New Zealand fund launches legal action against Bank of Portugal

As intimated in February, the New Zealand Superannuation Fund has added its weight to the landscape of multimillion euro lawsuits and legal actions that has flourished in the wake of the Bank of Portugal’s handling of the BES banking scandal.

In a statement posted on its website on Tuesday, the fund said legal proceedings were filed “this morning New Zealand time” and challenge the “validity” of the Bank of Portugal’s actions.

Backed by the NZ government, the fund is gunning to recover €142 million ‘dumped’ in the bad bank, after assurances that it would be placed in the “good bank” (Novo Banco).

The money is part of a loan made by a subsidiary of Goldman Sachs to a subsidiary of BES, weeks before the latter collapsed.
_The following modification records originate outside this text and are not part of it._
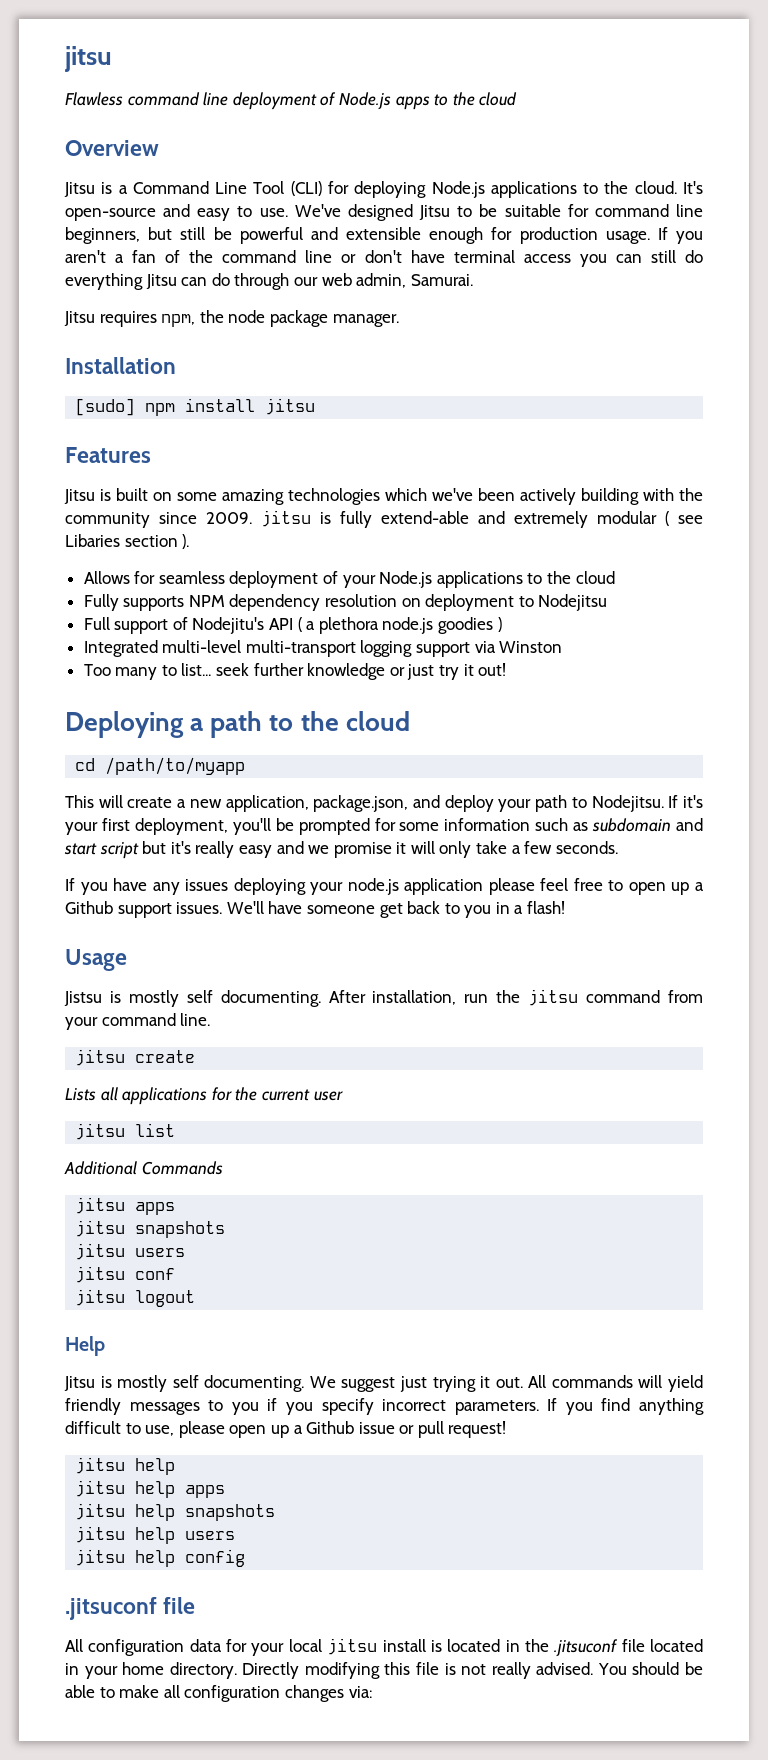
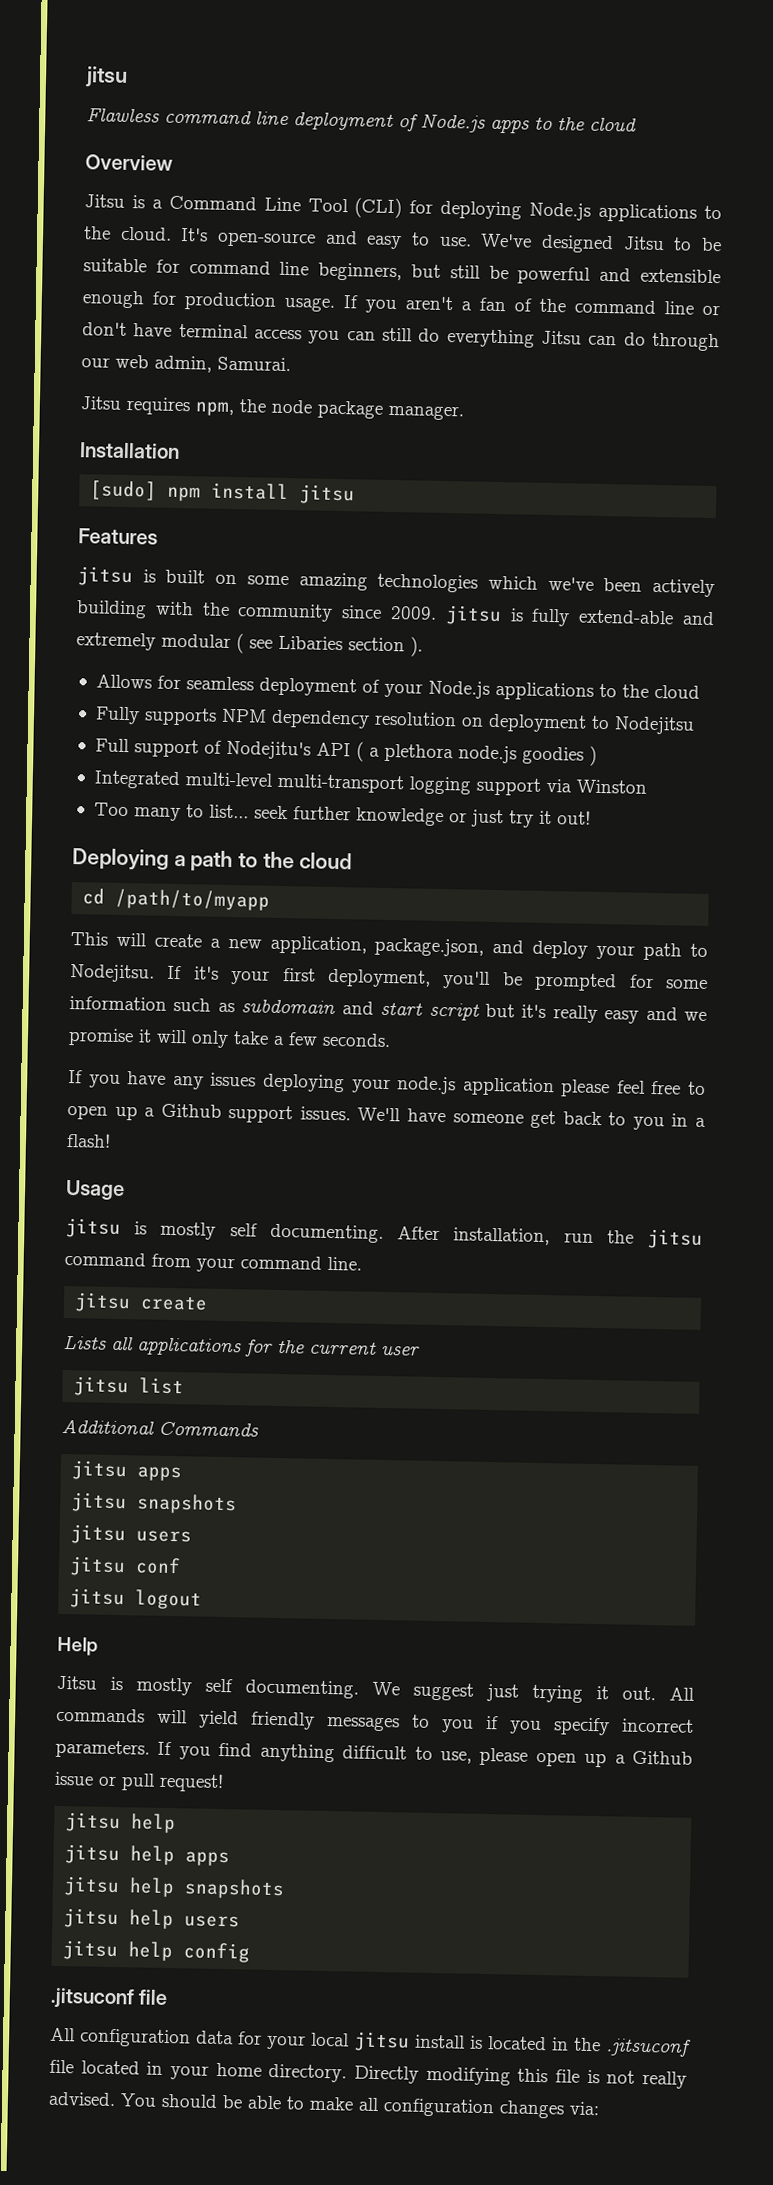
- Jitsu is built on some amazing technologies which we've been actively building with the community since 2009. jitsu is fully extend-able and extremely modular ( see Libaries section ).
+ jitsu is built on some amazing technologies which we've been actively building with the community since 2009. jitsu is fully extend-able and extremely modular ( see Libaries section ).
- Jistsu is mostly self documenting.
+ jitsu is mostly self documenting.

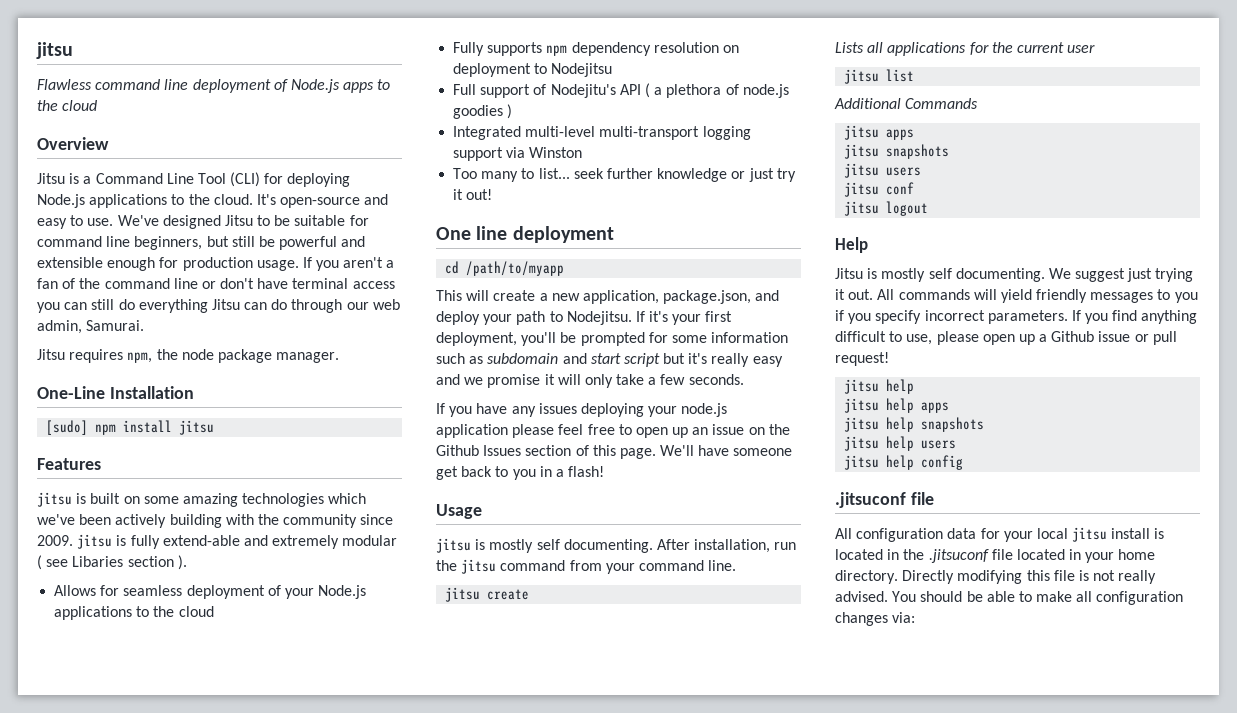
- Installation
+ One-Line Installation
- Fully supports NPM dependency resolution on deployment to Nodejitsu
+ Fully supports npm dependency resolution on deployment to Nodejitsu
- Full support of Nodejitu's API ( a plethora node.js goodies )
+ Full support of Nodejitu's API ( a plethora of node.js goodies )
- Deploying a path to the cloud
+ One line deployment
- If you have any issues deploying your node.js application please feel free to open up a Github support issues.
+ If you have any issues deploying your node.js application please feel free to open up an issue on the Github Issues section of this page.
Bank of Portugal’s change of heart had everything to do with its concern over Novo Banco’s allure to prospective buyers.

As NZ Superannuation’s CEO Adrian Orr told the Wall Street Jornal in February, the fund feels it has been treated “unequally and unfairly”.
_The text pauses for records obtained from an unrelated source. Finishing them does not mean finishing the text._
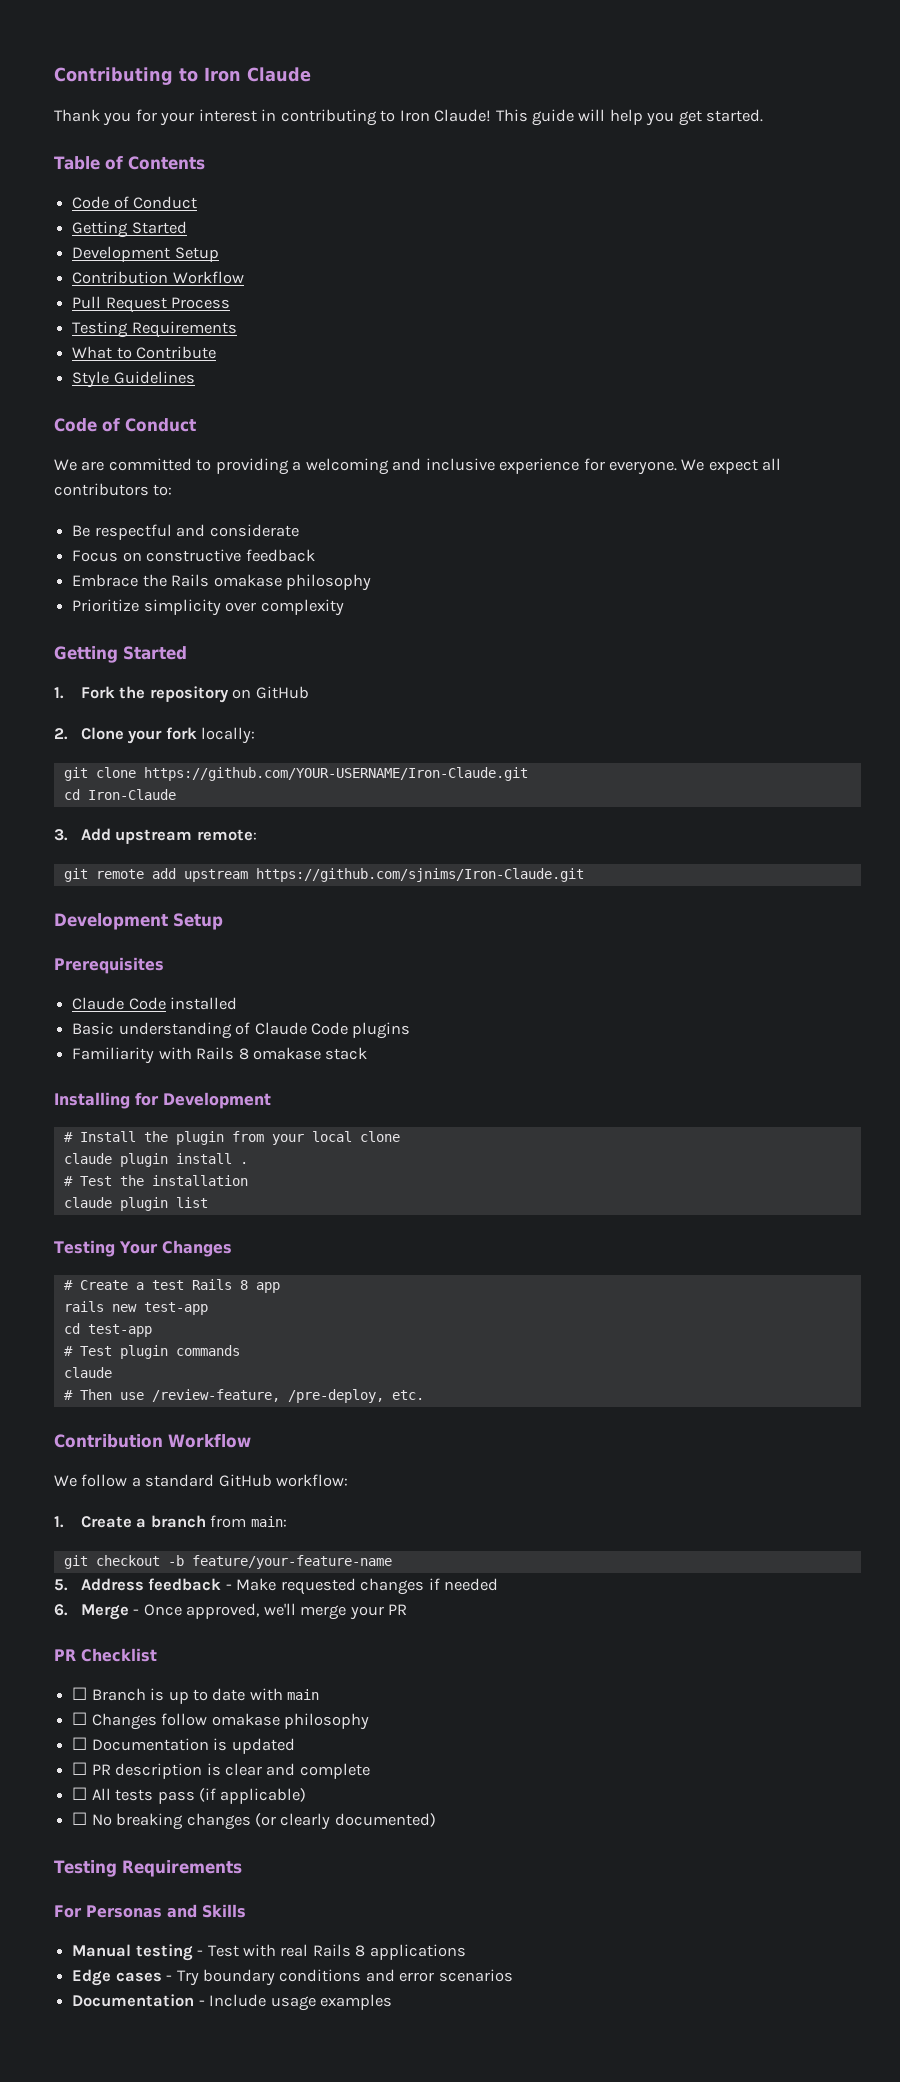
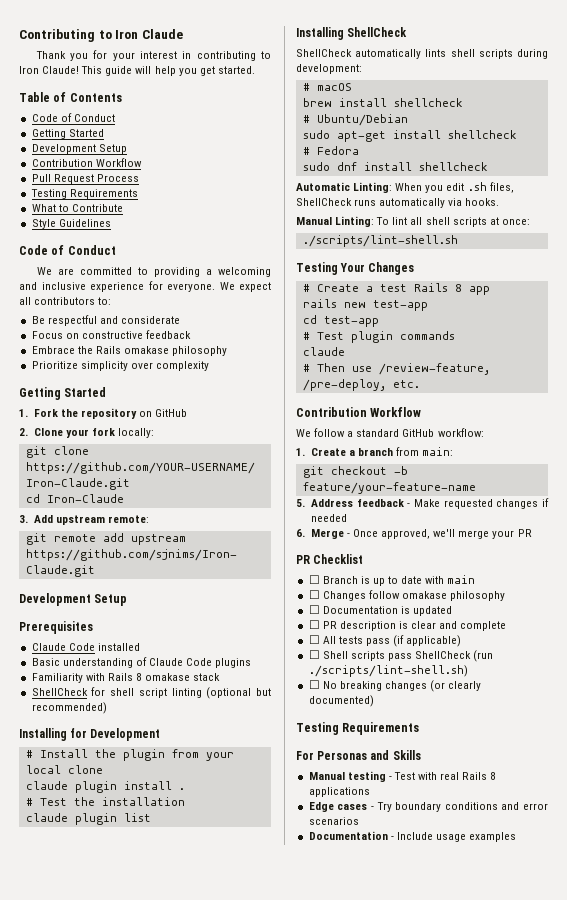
+ ShellCheck for shell script linting (optional but recommended)
+ Installing ShellCheck
+ ShellCheck automatically lints shell scripts during development:
+ # macOS
+ brew install shellcheck
+ # Ubuntu/Debian
+ sudo apt-get install shellcheck
+ # Fedora
+ sudo dnf install shellcheck
+ Automatic Linting: When you edit .sh files, ShellCheck runs automatically via hooks.
+ Manual Linting: To lint all shell scripts at once:
+ ./scripts/lint-shell.sh
+ ☐ Shell scripts pass ShellCheck (run ./scripts/lint-shell.sh)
Novo Banco “continues to have the benefit of money” that NZ Superannuation lent but the Bank of Portugal has washed its hands of any responsibility to return it.

The fund is one of “at least eight noteholders” that are now pursuing their money through the English and Portuguese courts, Orr added.

Meantime, the interest by potential buyers for Novo Banco is reported to be dwindling.

Of the initial 17 banks said to be interested in the “good bank”, only one, Spanish bank Santander, is left. The other contenders are so-called American equity or Chinese investment funds.

As critics are pointing out: “The authorities have not been clear over whether the risk of litigation will fall to the State or the buyer of Novo Banco.”

Meantime, small investors caught up in this financial tsunami have vowed they will stage weekly protests until they get their money back.

The sums involved in all the actions put together run into many hundreds of millions.